Solved – Contrast to test significant interaction – why not include main effect

anovacontrastslinear modelmultiple regressionregression

Given a data set with a continuous outcome variable $Y$ and two nominal IV $X_1$ and $X_2$ which have 4 (A,B,C,D) and 3 (E,F,G) levels respectively, we can assign the first level of each as a reference level and create dummy or indicator variables:

$X_1: X_1B$ , $X_1C$ , $X_1D $

$X_2: X_2F$ , $X_2G$

An ordinary linear regression of $Y$ on these variables can be written as (including the interaction terms):

$Y = \beta_0 + \beta_1X_1B + \beta_2X_1C + \beta_3X_1D + \beta_4X_2F + \beta_5X_2G + \beta_6X_1B*X_2F + \beta_7X_1B*X_2G + \beta_8X_1C*X_2F + \beta_9X_1C*X_2G + \beta_{10}X_1D*X_2F + \beta_{11}X_1D*X_2G + e $

where $e $~$N(0,\sigma{^2})$, the error is normally distributed with constant variance.

If we wished to test the significance of the interactions $X_1$ x $X_2$ to determine if, say, the effect of $X_1$ on $Y$ differs at different levels of $X_2$, one method would be to use a contrast by constructing the appropriate matrix $L$ to multiply against the regression beta vector with the null hypothesis $L\beta=0$. See for example here.

My understanding is that we would be (with the example above) using null hypothesis involving just the interaction terms:

$Ho:$
$\beta_{6}=0$
and
$\beta_{7}=0$
and
$\beta_{8}=0$
and
$\beta_{9}=0$
and
$\beta_{10}=0$
and
$\beta_{11}=0$

but, why wouldn't testing $\beta_{1}=0$ and $\beta_{2}=0$ be included because these are jointly interpreted as the effect of $X_1$ on $Y$ when $X_2= $level E (the reference level for $X_2$)?

ADD After ahfoss response:

If the interpretation of $\beta_6$ through $\beta_{11}$ = 0 is the following:

The effect of $X_1$ = B on Y is not different when $X_2$ = F

The effect of $X_1$ = B on Y is not different when $X_2$ = G

The effect of $X_1$ = C on Y is not different when $X_2$ = F

The effect of $X_1$ = C on Y is not different when $X_2$ = G

The effect of $X_1$ = D on Y is not different when $X_2$ = F

The effect of $X_1$ = D on Y is not different when $X_2$ = G

Isnt it possible that "The effect of $X_1$ = A on Y IS different when $X_2$ = E" and that this would suggest an interaction?

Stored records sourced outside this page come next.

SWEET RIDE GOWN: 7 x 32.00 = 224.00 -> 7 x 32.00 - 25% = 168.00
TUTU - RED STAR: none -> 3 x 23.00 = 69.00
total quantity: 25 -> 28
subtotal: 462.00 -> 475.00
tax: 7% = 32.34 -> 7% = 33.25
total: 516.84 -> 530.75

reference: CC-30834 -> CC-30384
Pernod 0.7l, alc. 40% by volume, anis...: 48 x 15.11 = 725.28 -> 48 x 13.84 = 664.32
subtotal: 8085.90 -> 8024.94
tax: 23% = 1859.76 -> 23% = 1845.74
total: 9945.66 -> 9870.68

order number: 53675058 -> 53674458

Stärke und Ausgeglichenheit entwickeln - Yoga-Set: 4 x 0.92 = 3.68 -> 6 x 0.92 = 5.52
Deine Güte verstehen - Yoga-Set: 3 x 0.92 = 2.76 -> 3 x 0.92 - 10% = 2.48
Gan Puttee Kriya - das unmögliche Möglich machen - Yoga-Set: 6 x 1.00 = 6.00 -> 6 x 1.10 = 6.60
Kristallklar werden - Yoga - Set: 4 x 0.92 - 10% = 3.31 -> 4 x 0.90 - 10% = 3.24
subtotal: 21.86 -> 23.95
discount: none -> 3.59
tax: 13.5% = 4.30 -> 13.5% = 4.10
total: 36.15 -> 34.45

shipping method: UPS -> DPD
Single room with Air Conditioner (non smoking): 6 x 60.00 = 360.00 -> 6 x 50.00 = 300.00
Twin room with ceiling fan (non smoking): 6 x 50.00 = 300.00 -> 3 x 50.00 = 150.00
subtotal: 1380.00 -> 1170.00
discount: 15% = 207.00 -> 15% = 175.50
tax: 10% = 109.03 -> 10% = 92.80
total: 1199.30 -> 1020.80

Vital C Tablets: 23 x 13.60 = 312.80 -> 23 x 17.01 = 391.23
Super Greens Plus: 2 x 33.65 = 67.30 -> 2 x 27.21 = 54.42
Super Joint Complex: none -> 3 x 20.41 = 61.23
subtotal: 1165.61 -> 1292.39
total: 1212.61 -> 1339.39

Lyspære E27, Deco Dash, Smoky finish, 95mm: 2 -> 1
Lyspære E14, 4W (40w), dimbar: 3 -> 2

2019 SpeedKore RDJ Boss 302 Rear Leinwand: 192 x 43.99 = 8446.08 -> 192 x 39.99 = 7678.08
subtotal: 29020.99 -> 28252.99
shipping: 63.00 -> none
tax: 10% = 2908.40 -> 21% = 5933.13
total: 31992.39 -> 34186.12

I am missing the obvious I'm sure but it has not quite clicked for me. I am missing how the 6 statements above for $\beta_6$ through $\beta_{11}$ = 0 is equivalent to your equation 1.

Best Answer

This is an interesting question, and actually quite subtle. It gets at the core of the definition of interactions, as well as the assumptions underlying dummy coding of categorical variables.

OP's question is that, when we are testing for interactions between the levels as given above, why do we (seemingly!) not bother to take into account interactions between one variable and the other variable's reference level?

The short answer is that we actually are taking these into account, as I'll explain here. First, to simplify subsequent notation, let $Y_{AE}$ denote the random variable $Y|\{X_1=A\} \cap \{X_2=E\}$, that is, $Y$ conditional on observing levels $A$ and $E$ in variables $X_1$ and $X_2$, respectively.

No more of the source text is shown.